Even a minor ear injury can lead to a scary amount of blood, so its vital to know how to stop dog ear bleeding in an emergency. Dog ear bleeds happen in a multitude of ways. They can result from a grooming accident, a dog fight, or romp through a thorny bush.
In other cases, a dog’s ears bleed for more sinister health reasons. So we will be sure to cover these too. If your dog’s ear is bleeding right now, skip ahead to our section on how to stop the bleeding. Otherwise, let’s first examine common causes that may result in blood from the ear area.

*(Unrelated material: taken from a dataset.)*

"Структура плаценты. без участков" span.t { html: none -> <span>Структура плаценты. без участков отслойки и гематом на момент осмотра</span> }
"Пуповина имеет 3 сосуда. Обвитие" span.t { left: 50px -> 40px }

Causes of Dog Ear Bleeding
Bacterial and fungal ear infections (otitis) cause itching, discharge, and inflammation in the ear canal. However, if you notice a dark brown or red discharge that looks like blood, it is likely a severe infection deep in the middle or inner ear.
These are far more dangerous and painful than the more common otitis externa and can lead to deafness and irreparable damage to the ear. To avoid dog ear canal infections, ensure you regularly use gentle, but professional canine ear wipes to sanitize ears.

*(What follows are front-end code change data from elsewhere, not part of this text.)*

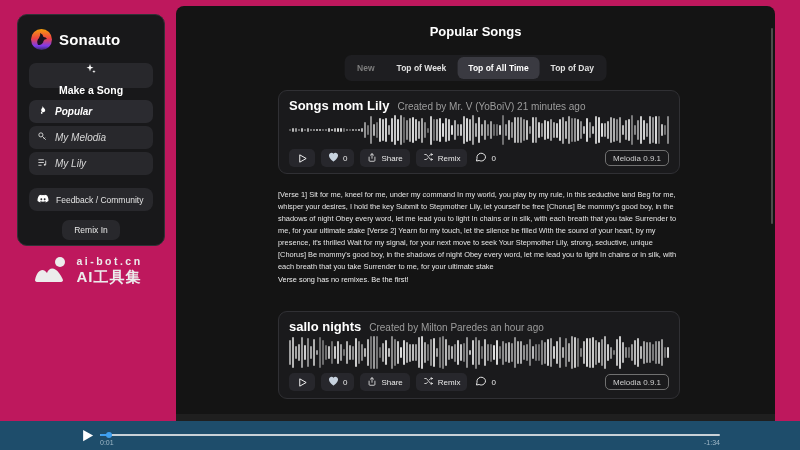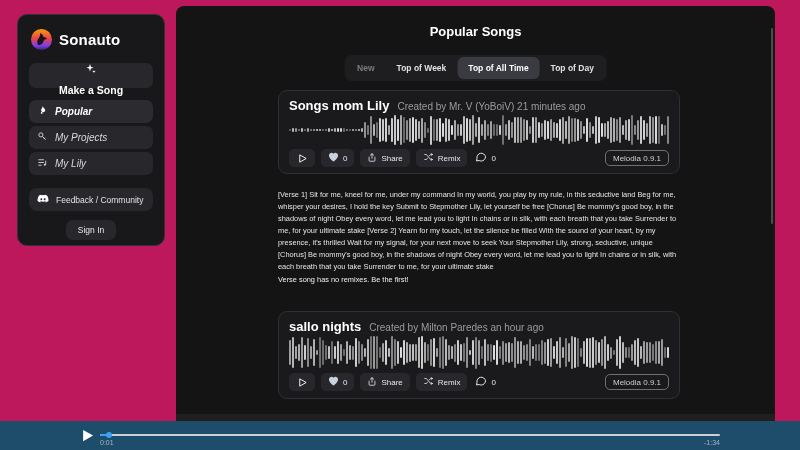"My Projects" span { text: Projects -> Melodia }
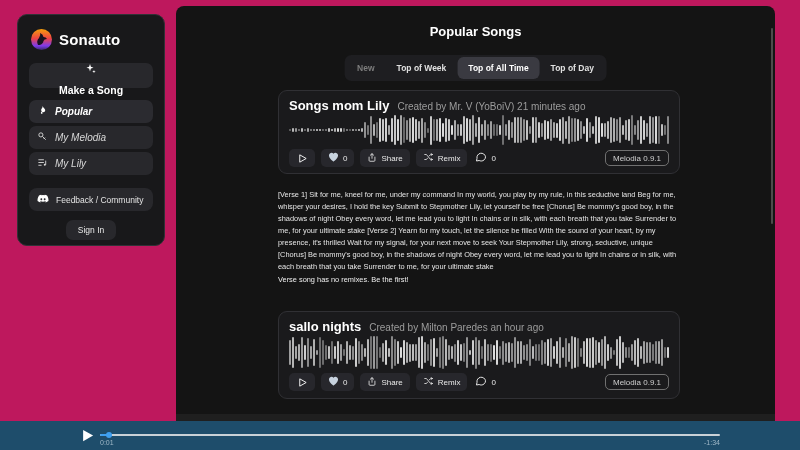"Sign In" span { text: Sign -> Remix }
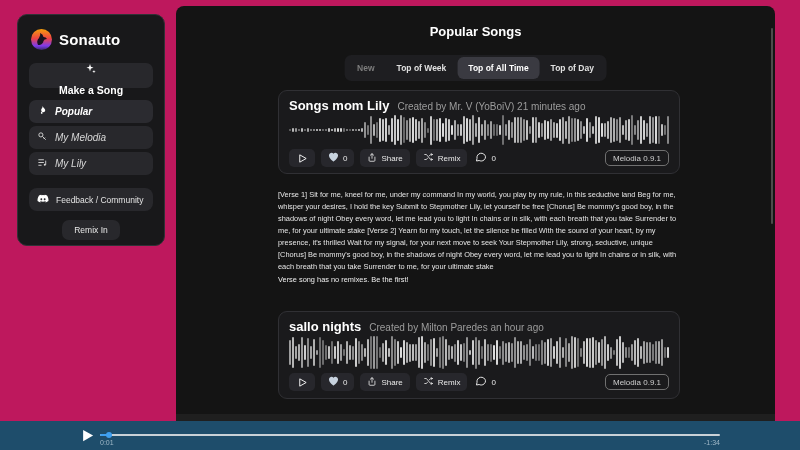"ai-bot.cn" div.watermark { html: none -> <div> <span> <svg> <circle></circle> <path></path> </svg> </span> <span> <div>ai-bot.cn</div> <div>AI工具集</div> </span> </div> }
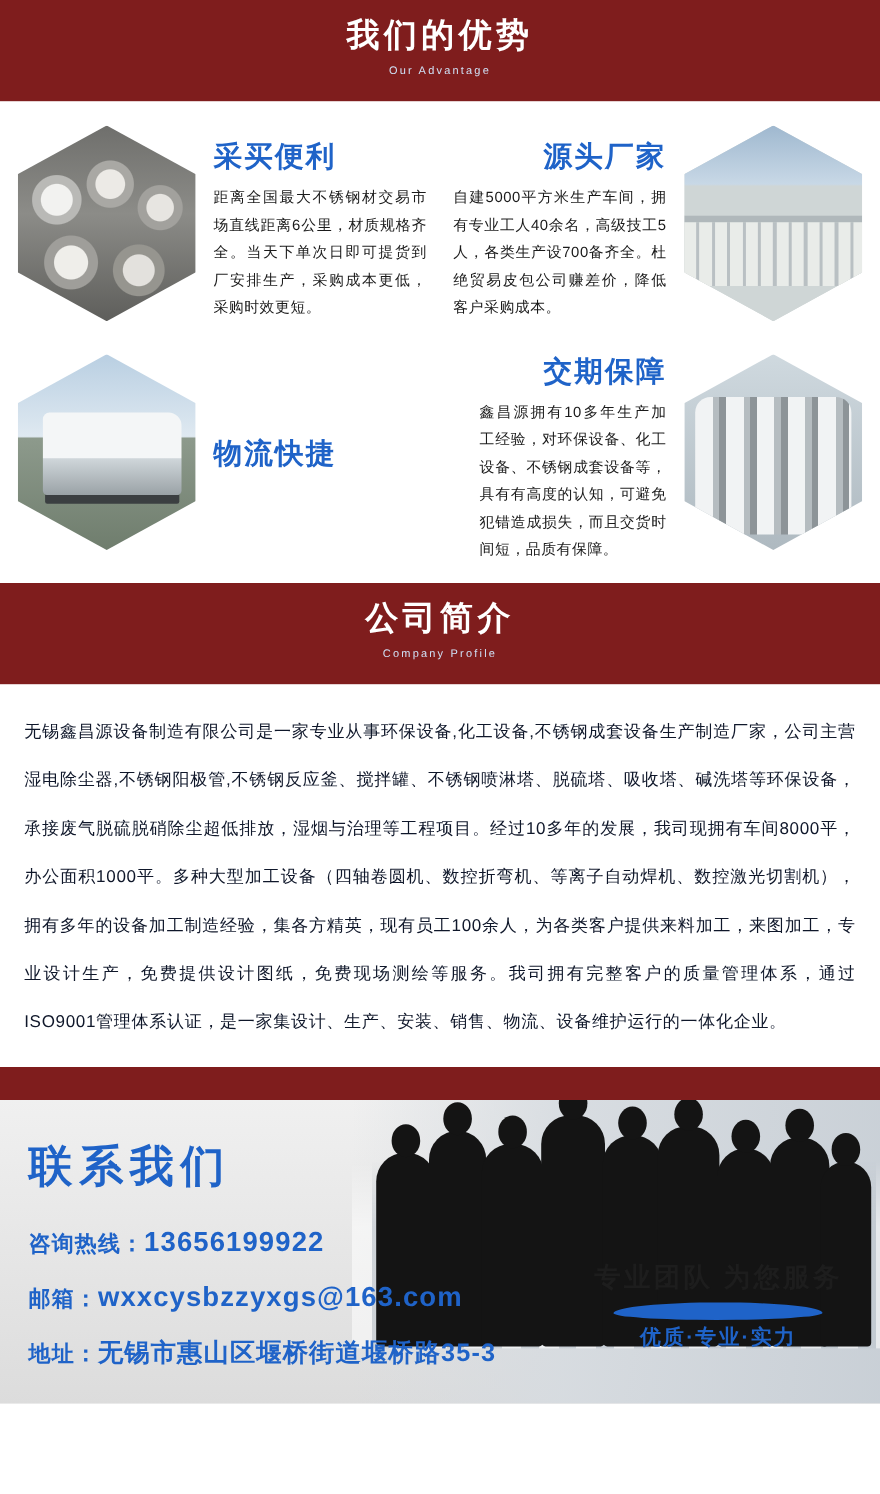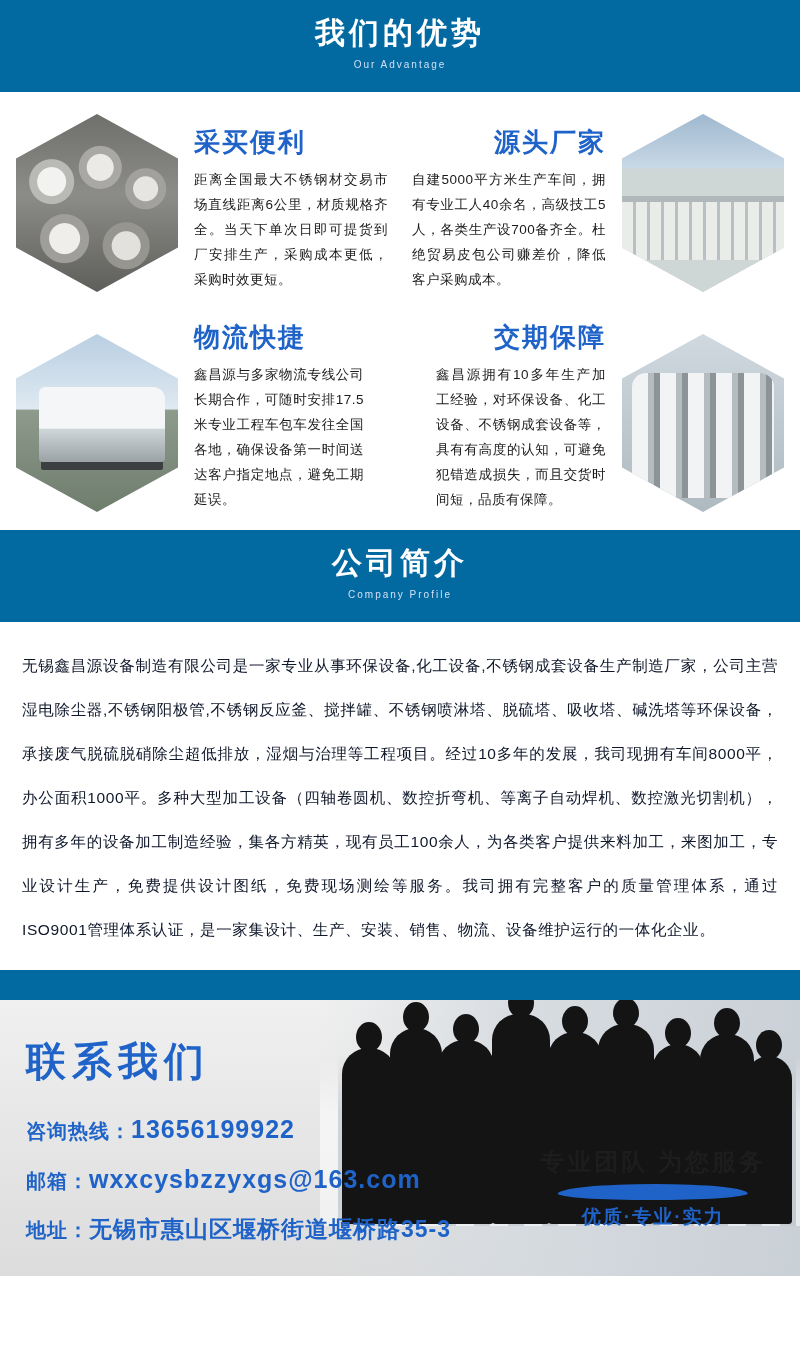"我们的优势" .banner { background: #0369a1 -> #7f1d1d }
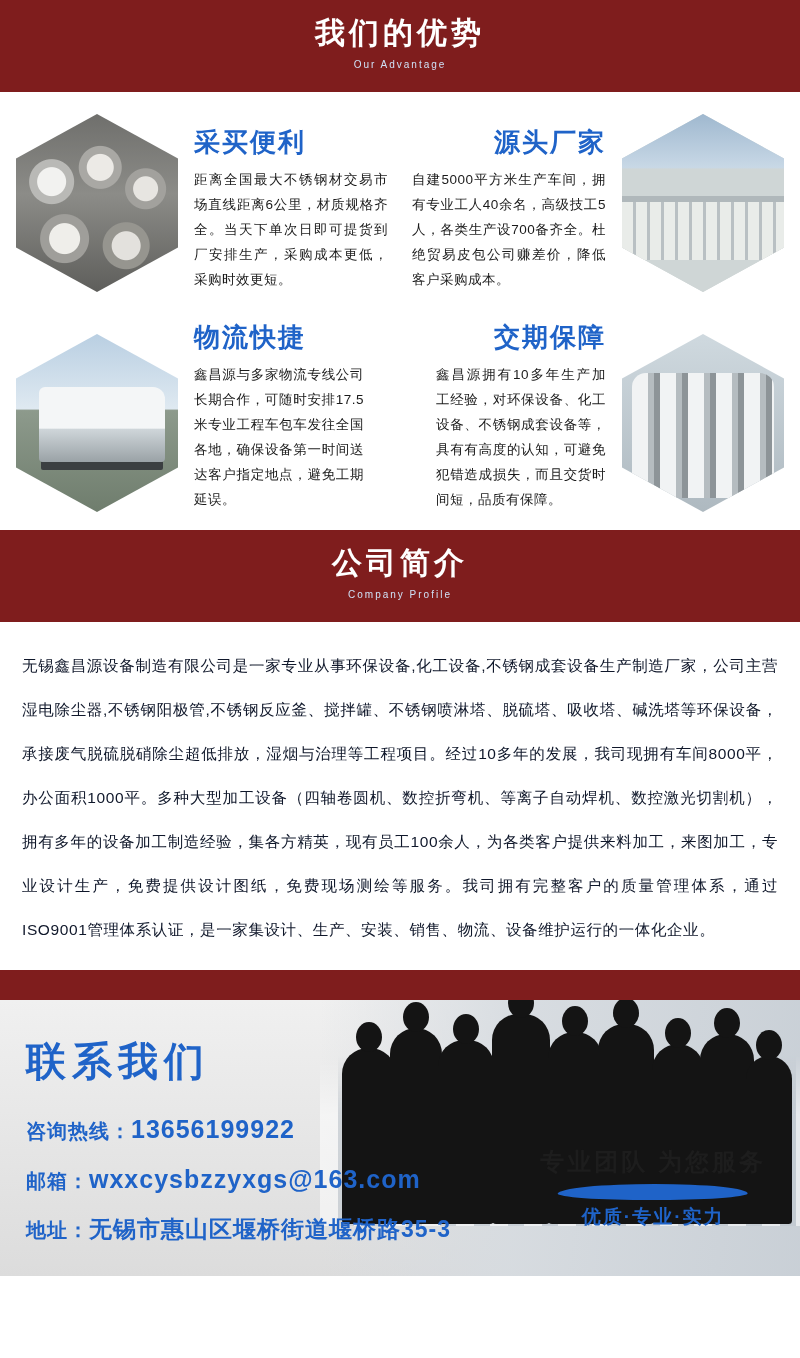"采买便利" .adv-cell { align-items: flex-end -> center }
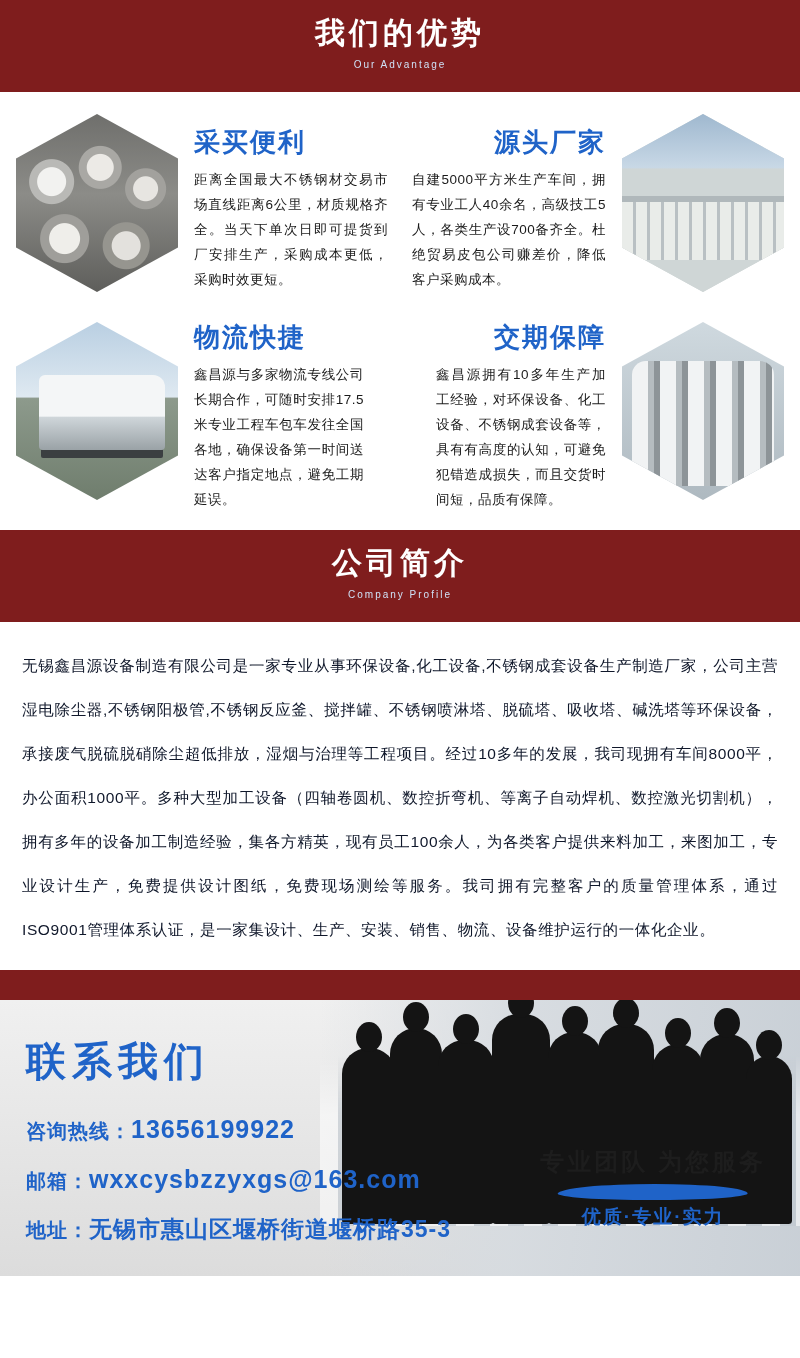"鑫昌源与多家物流专线公司长期合作，可随时安排17.5米专业工程车包车发往全国各地" div.adv-desc { html: <div>鑫昌源与多家物流专线公司长期合作，可随时安排17.5米专业工程车包车发往全国各地，确保设备第一时间送达客户指定地点，避免工期延误。</div> -> none }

Other symptoms you may see with otitis are:
- Head tilt
- Excessive scratching, pawing, or rubbing ear against surfaces
- Visible distress
- Balance issue
- Excessive headshaking
Another indirect cause of ear bleeding is dogs who scratch their ears excessively and eventually break the skin. Dog ear bleeding from scratching can cause anything from black scabs to hot spots.
This is a separate issue from injuries because multiple underlying health problems can cause excessive scratching. Dogs may get itchy ears from infections, allergies (environmental or food), endocrine problems, immune disorders, nutritional deficiencies, or hormones.
So if your dog scratches till their ears bleed, a trip to the vet is in order.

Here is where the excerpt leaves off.